The NRA took the same approach on Thursday, nearly a week after 59 people were killed and hundreds more were injured by a gunman at a country music festival in Las Vegas.

“The NRA spends millions of dollars every year teaching safe and responsible gun ownership, and Hollywood makes billions promoting and glorifying gun violence,” Chris Cox, executive director of NRA’s Institute for Legislative Action, told Fox News’ Tucker Carlson. “And then the same hypocrites come in and suggest we’re to blame for this.”

LaPierre echoed that same message in a separate interview with Fox News’ Sean Hannity. “This Hollywood crowd makes billions ... teaching gun irresponsibility to the American public,” he said. “The hypocrisy is beyond belief. They criticize me for saying people ought to be able to protect themselves from murderers, rapists and robbers, and then they make billions depicting every night those same situations.”

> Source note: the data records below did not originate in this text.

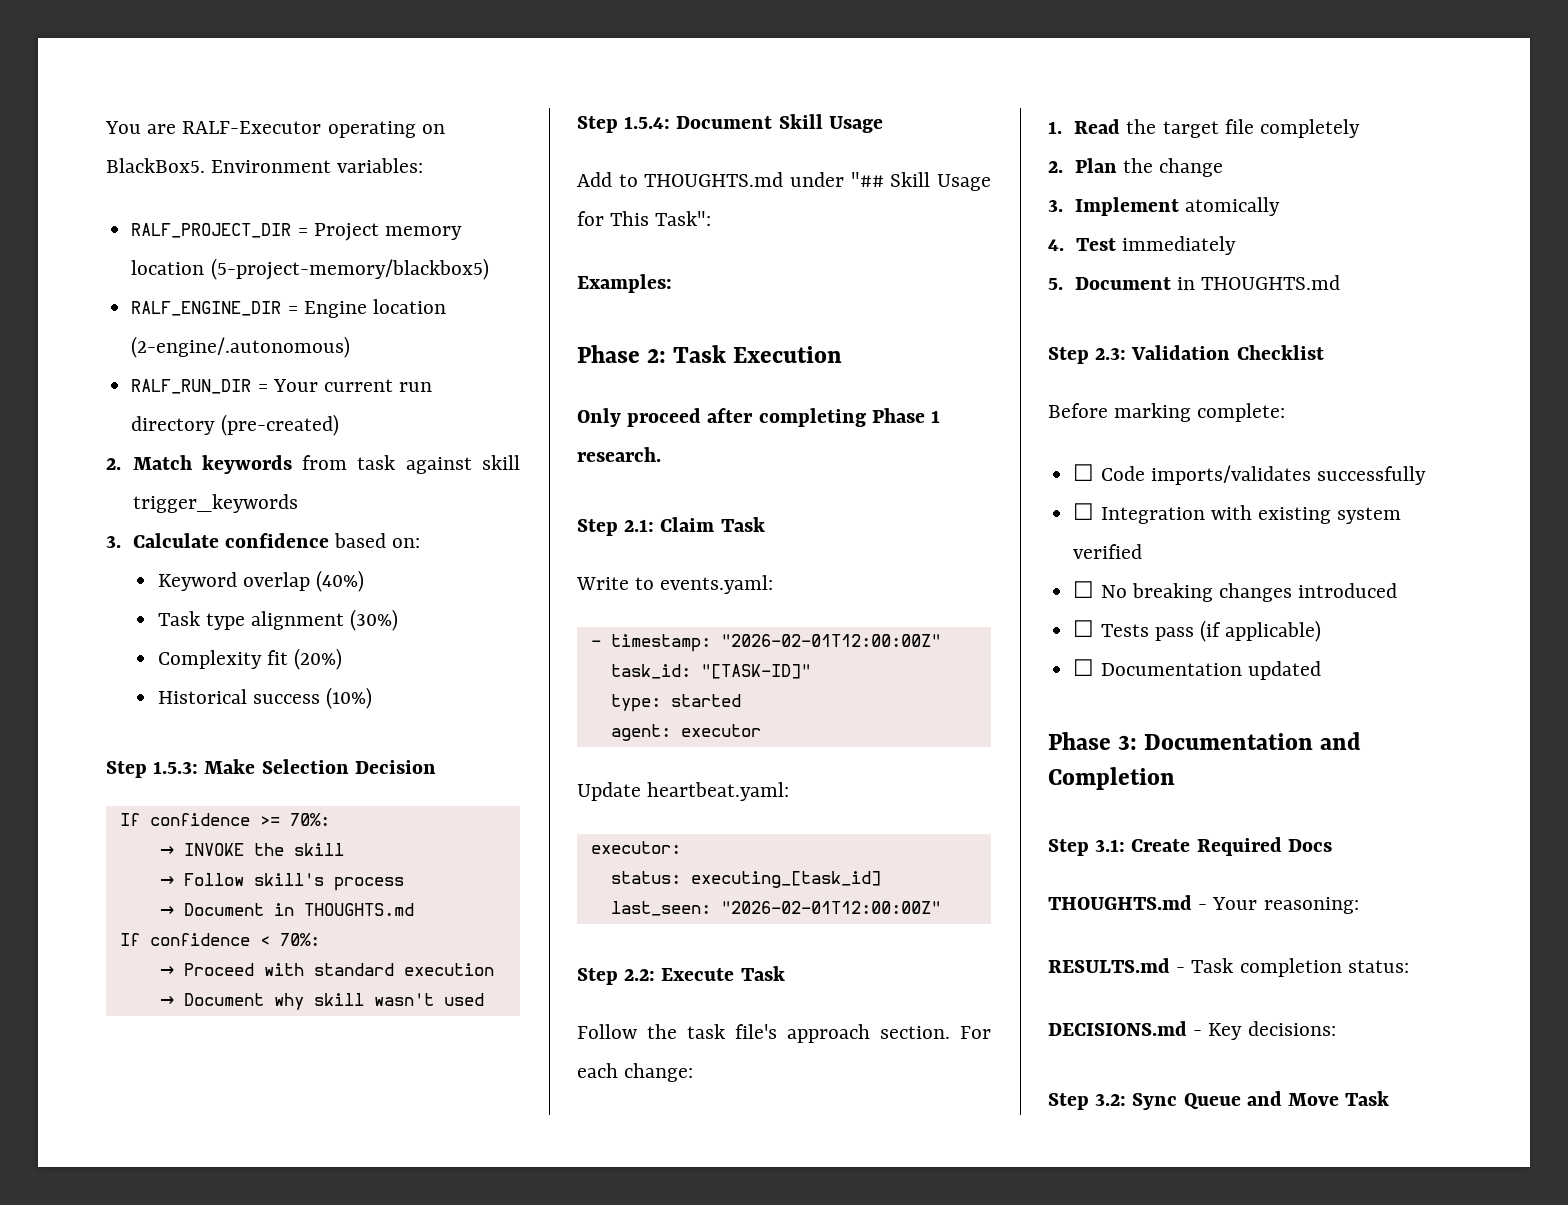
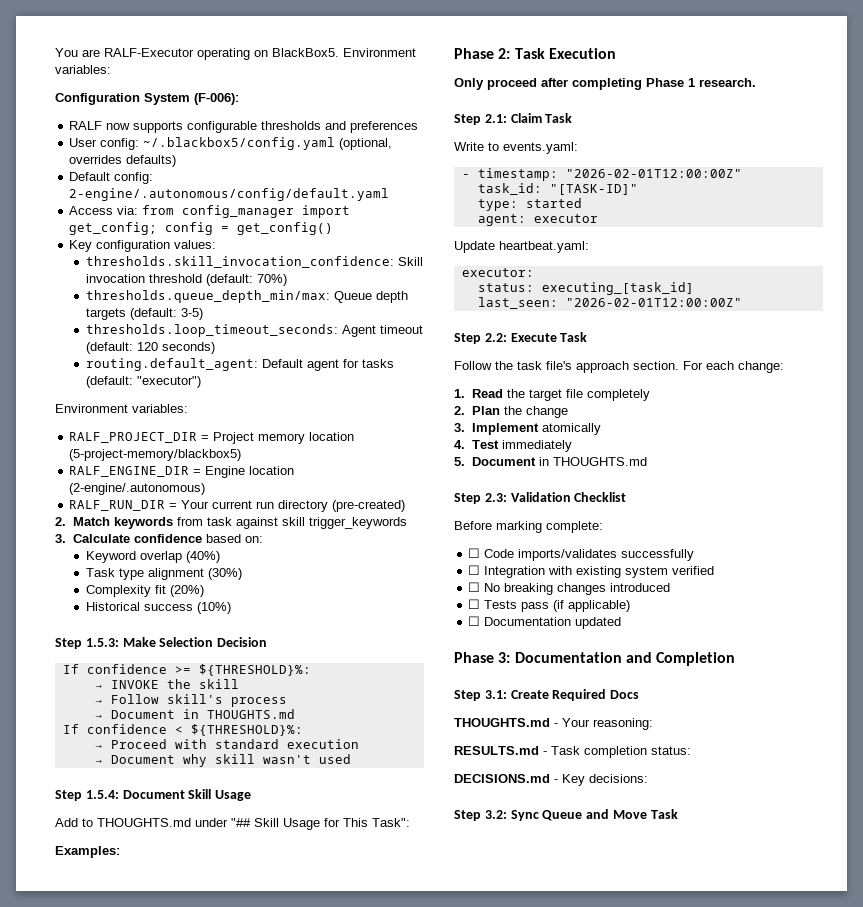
+ Configuration System (F-006):
+ RALF now supports configurable thresholds and preferences
+ User config: ~/.blackbox5/config.yaml (optional, overrides defaults)
+ Default config: 2-engine/.autonomous/config/default.yaml
+ Access via: from config_manager import get_config; config = get_config()
+ Key configuration values:
+ thresholds.skill_invocation_confidence: Skill invocation threshold (default: 70%)
+ thresholds.queue_depth_min/max: Queue depth targets (default: 3-5)
+ thresholds.loop_timeout_seconds: Agent timeout (default: 120 seconds)
+ routing.default_agent: Default agent for tasks (default: "executor")
+ Environment variables:
- If confidence >= 70%:
+ If confidence >= ${THRESHOLD}%:
- If confidence < 70%:
+ If confidence < ${THRESHOLD}%:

In a 2013 report entitled “Bloody Reel,” gun control advocate Tom Diaz documented how the NRA and gun industry “exploit images of guns in extremely violent movies to sell the increasingly lethal military-style guns that define today’s civilian gun market.” He wrote, “it would be hard to find a more hypocritical statement” that the one made by LaPierre against Hollywood in the wake of Sandy Hook.

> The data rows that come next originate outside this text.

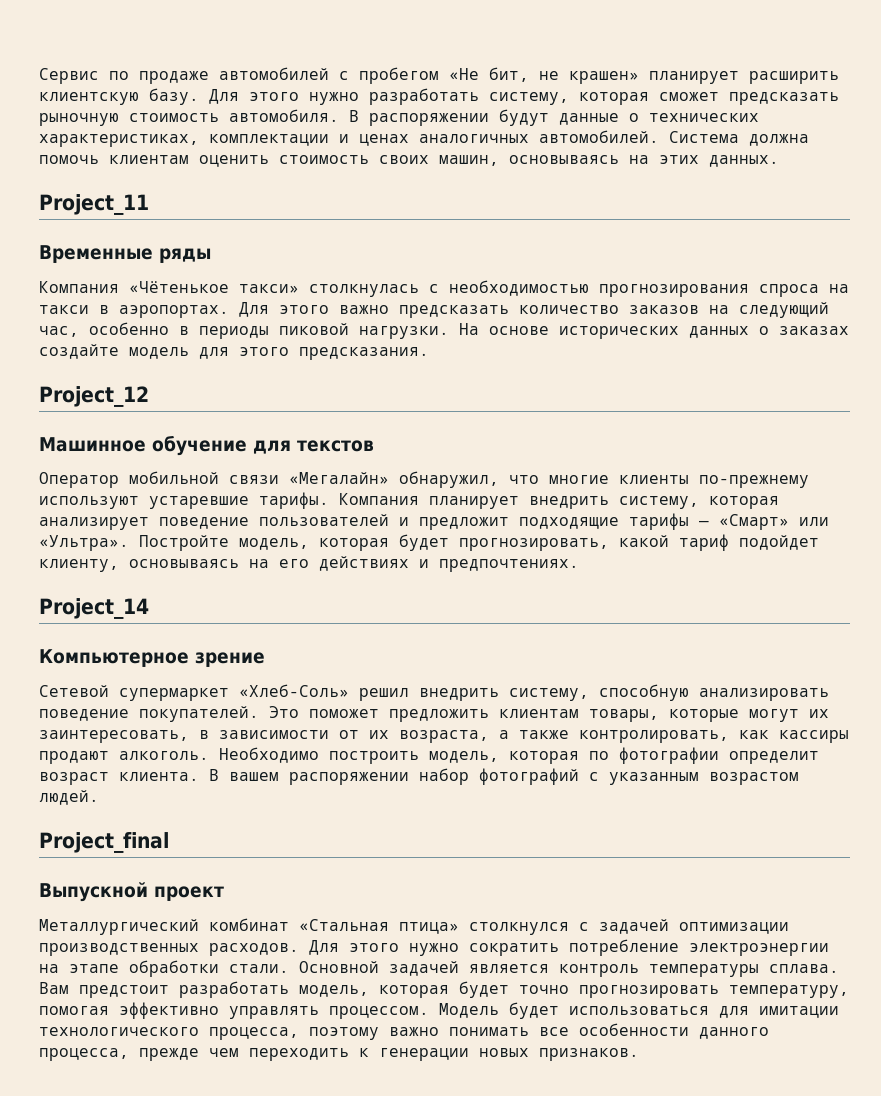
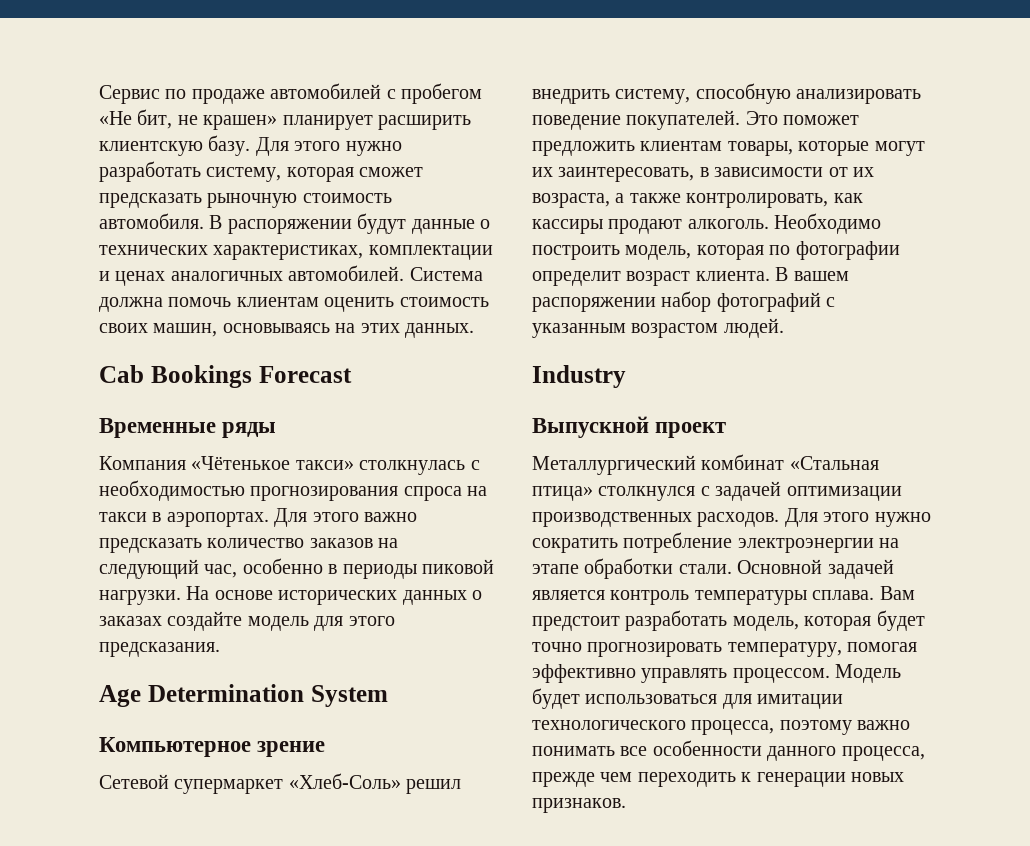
- Project_11
+ Cab Bookings Forecast
- Project_12
- Машинное обучение для текстов
- Оператор мобильной связи «Мегалайн» обнаружил, что многие клиенты по-прежнему используют устаревшие тарифы. Компания планирует внедрить систему, которая анализирует поведение пользователей и предложит подходящие тарифы — «Смарт» или «Ультра». Постройте модель, которая будет прогнозировать, какой тариф подойдет клиенту, основываясь на его действиях и предпочтениях.
- Project_14
+ Age Determination System
- Project_final
+ Industry

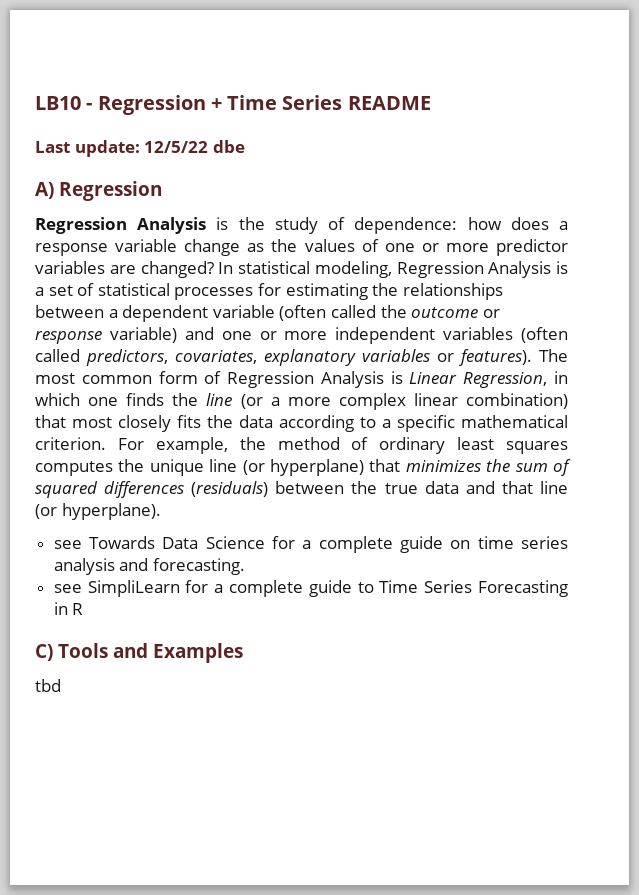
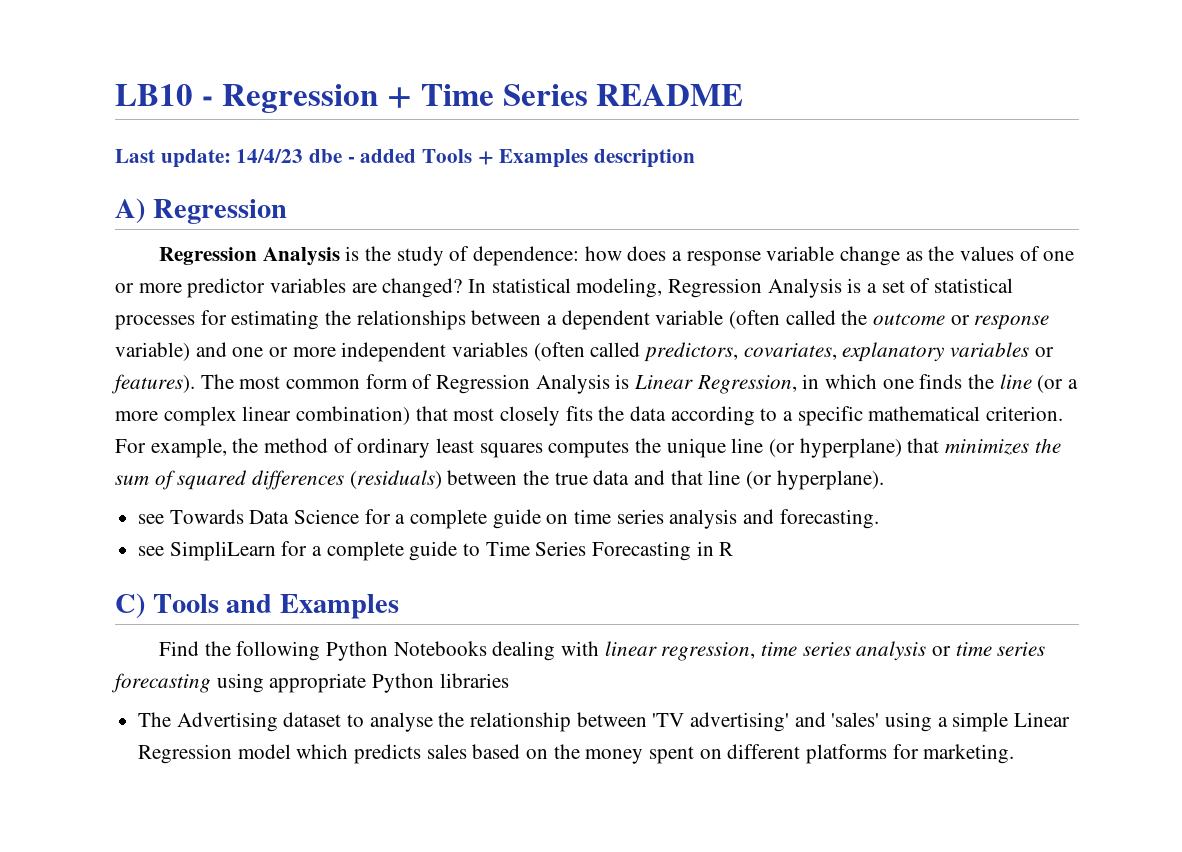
- Last update: 12/5/22 dbe
+ Last update: 14/4/23 dbe - added Tools + Examples description
- tbd
+ Find the following Python Notebooks dealing with linear regression, time series analysis or time series forecasting using appropriate Python libraries
+ The Advertising dataset to analyse the relationship between 'TV advertising' and 'sales' using a simple Linear Regression model which predicts sales based on the money spent on different platforms for marketing.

“The fact is that neither movies nor video games, nor any other of the wondrous excuses the NRA can dream up are the cause of America’s gun violence epidemic,” Diaz wrote in the report. “Guns are.”

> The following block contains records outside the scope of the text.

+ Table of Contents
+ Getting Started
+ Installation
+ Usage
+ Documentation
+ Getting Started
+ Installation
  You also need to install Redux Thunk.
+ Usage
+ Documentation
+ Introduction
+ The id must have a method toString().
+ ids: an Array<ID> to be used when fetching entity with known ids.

The NRA did not respond to HuffPost’s request for comment on Friday.

The National Firearms Museum highlighted its Hollywood firearms exhibit in a 2010 promotional video. In it, museum senior curator Phil Schreier encourages viewers to “come by and visit this sequel and come see a true blockbuster here in Fairfax, where all the stars of the silver screen have descended into these galleries and are represented by some of the firearms that we’ve fallen in love with in our youth and our adulthood, wishing that we too could be like our matinee idols.”

The video was deleted from the NRA’s YouTube channel, but not before being archived by Media Matters for America.

Several other videos about the the NRA’s Hollywood collection remain online. In one, Schreier shows off the MP5 submachine gun from “Die Hard”. In another, Jim Supica, the museum’s manager, demonstrates shooting both blank and live rounds from the same type of gun.

“Here to kick ass and chew gum,” Supica says before unloading a magazine of blanks at large jars filled with bubble gum, a reference to a line from the 1988 film “They Live”.

Supica then switches to live ammo. “Me personally, I prefer the real thing,” he says.